Exactly as written and without the pictures, output the entries below.
Records for the task START
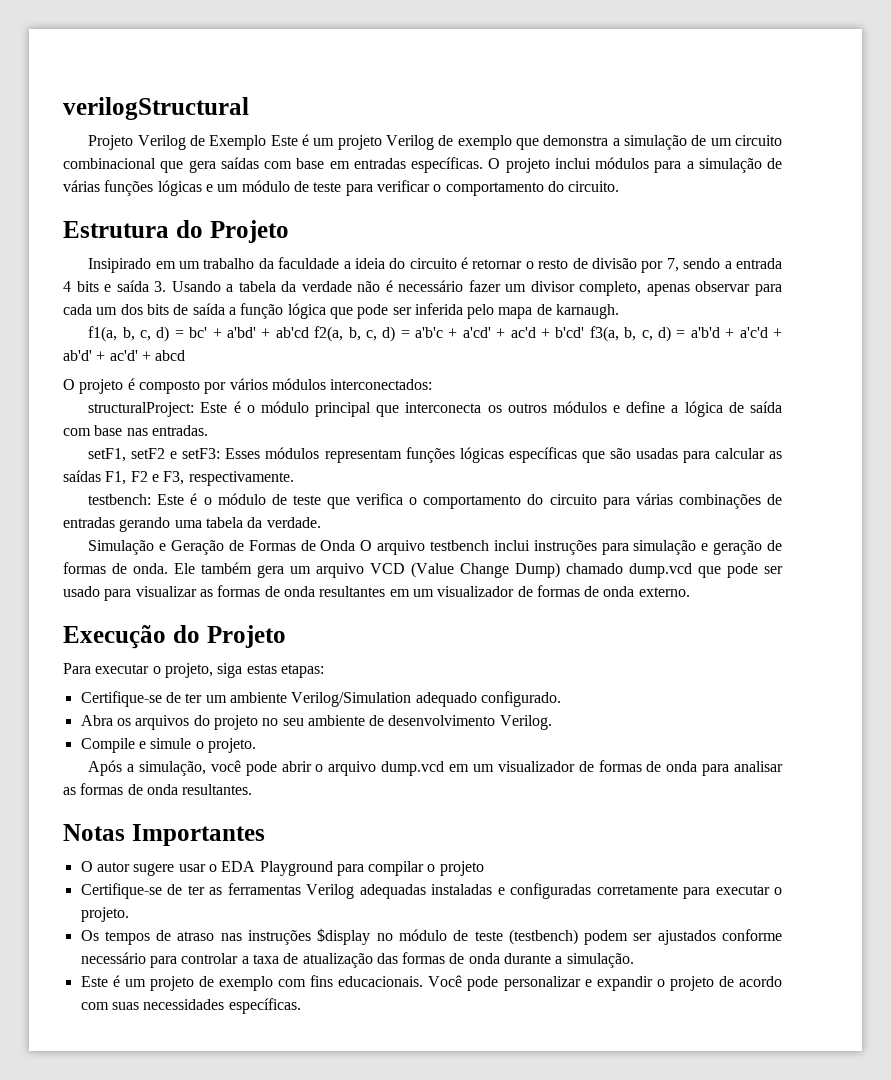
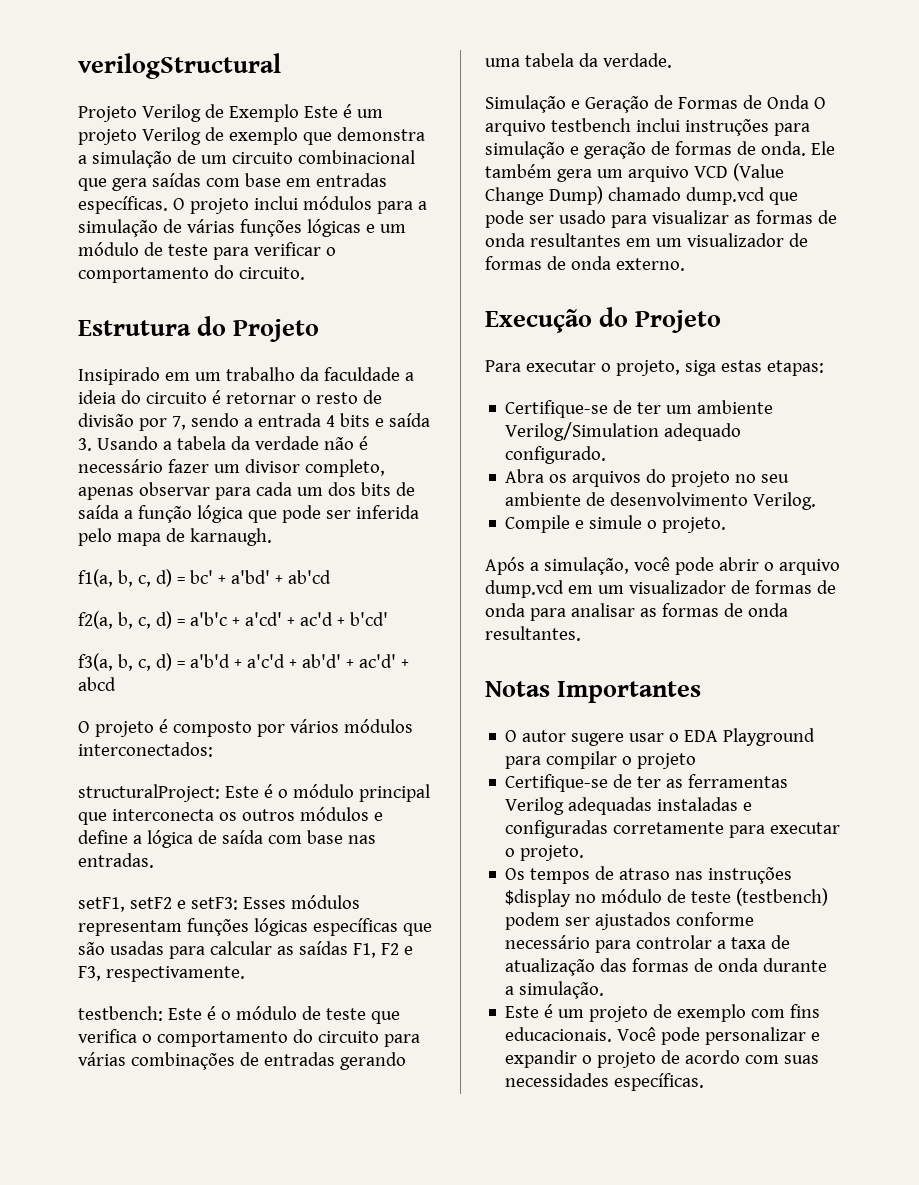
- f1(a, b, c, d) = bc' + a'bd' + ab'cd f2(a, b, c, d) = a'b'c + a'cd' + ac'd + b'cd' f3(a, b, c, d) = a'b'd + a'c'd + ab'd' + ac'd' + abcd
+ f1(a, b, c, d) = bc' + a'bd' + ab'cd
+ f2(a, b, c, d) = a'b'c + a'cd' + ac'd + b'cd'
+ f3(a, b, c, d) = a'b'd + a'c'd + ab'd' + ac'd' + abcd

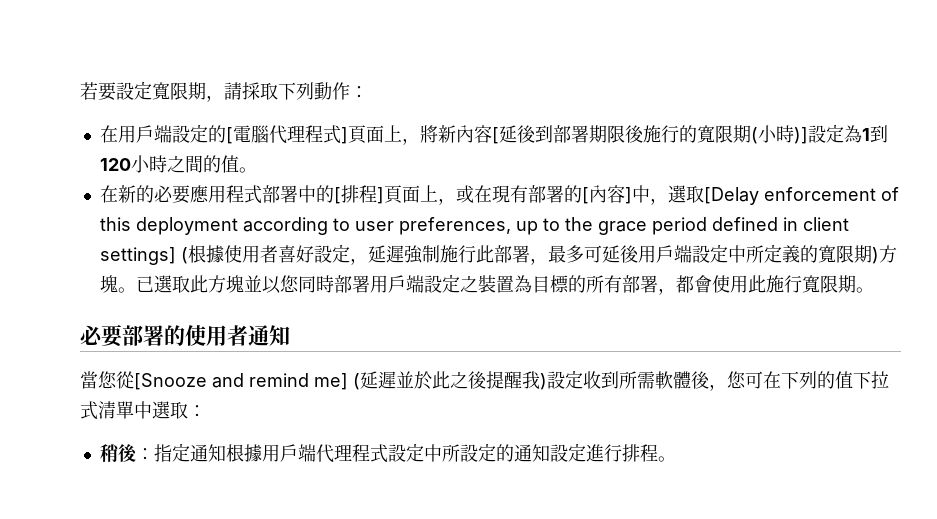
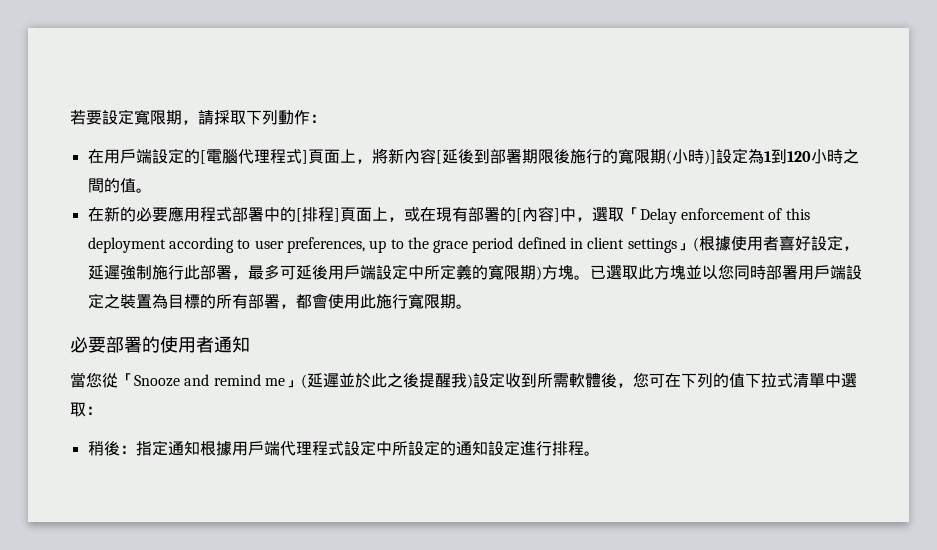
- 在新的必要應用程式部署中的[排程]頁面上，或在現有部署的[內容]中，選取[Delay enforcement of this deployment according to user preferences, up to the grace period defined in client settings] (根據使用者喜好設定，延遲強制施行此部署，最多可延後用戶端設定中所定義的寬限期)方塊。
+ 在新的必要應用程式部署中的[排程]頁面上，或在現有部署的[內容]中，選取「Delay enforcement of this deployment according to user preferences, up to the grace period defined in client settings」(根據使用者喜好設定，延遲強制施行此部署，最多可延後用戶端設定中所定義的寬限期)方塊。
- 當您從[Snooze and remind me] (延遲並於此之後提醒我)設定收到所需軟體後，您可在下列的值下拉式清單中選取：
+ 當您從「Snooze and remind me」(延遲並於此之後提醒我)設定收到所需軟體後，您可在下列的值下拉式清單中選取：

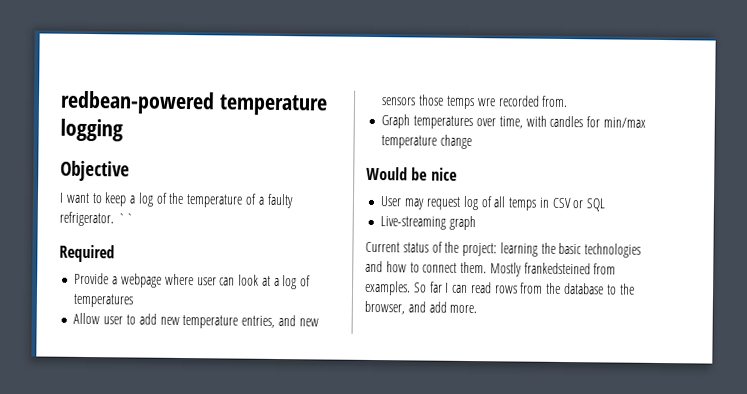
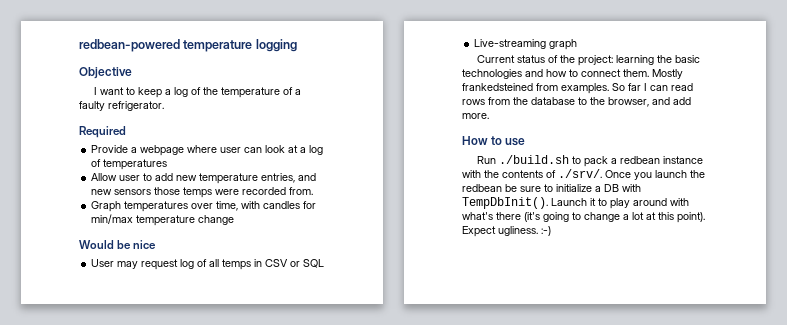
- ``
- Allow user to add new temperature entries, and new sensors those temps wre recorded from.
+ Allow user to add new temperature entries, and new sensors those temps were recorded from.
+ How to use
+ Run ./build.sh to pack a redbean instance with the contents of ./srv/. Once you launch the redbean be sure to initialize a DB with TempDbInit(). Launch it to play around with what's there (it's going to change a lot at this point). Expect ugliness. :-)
Records for the task END
Exercise result:
- f1(a, b, c, d) = bc' + a'bd' + ab'cd f2(a, b, c, d) = a'b'c + a'cd' + ac'd + b'cd' f3(a, b, c, d) = a'b'd + a'c'd + ab'd' + ac'd' + abcd
+ f1(a, b, c, d) = bc' + a'bd' + ab'cd
+ f2(a, b, c, d) = a'b'c + a'cd' + ac'd + b'cd'
+ f3(a, b, c, d) = a'b'd + a'c'd + ab'd' + ac'd' + abcd

- 在新的必要應用程式部署中的[排程]頁面上，或在現有部署的[內容]中，選取[Delay enforcement of this deployment according to user preferences, up to the grace period defined in client settings] (根據使用者喜好設定，延遲強制施行此部署，最多可延後用戶端設定中所定義的寬限期)方塊。
+ 在新的必要應用程式部署中的[排程]頁面上，或在現有部署的[內容]中，選取「Delay enforcement of this deployment according to user preferences, up to the grace period defined in client settings」(根據使用者喜好設定，延遲強制施行此部署，最多可延後用戶端設定中所定義的寬限期)方塊。
- 當您從[Snooze and remind me] (延遲並於此之後提醒我)設定收到所需軟體後，您可在下列的值下拉式清單中選取：
+ 當您從「Snooze and remind me」(延遲並於此之後提醒我)設定收到所需軟體後，您可在下列的值下拉式清單中選取：

- ``
- Allow user to add new temperature entries, and new sensors those temps wre recorded from.
+ Allow user to add new temperature entries, and new sensors those temps were recorded from.
+ How to use
+ Run ./build.sh to pack a redbean instance with the contents of ./srv/. Once you launch the redbean be sure to initialize a DB with TempDbInit(). Launch it to play around with what's there (it's going to change a lot at this point). Expect ugliness. :-)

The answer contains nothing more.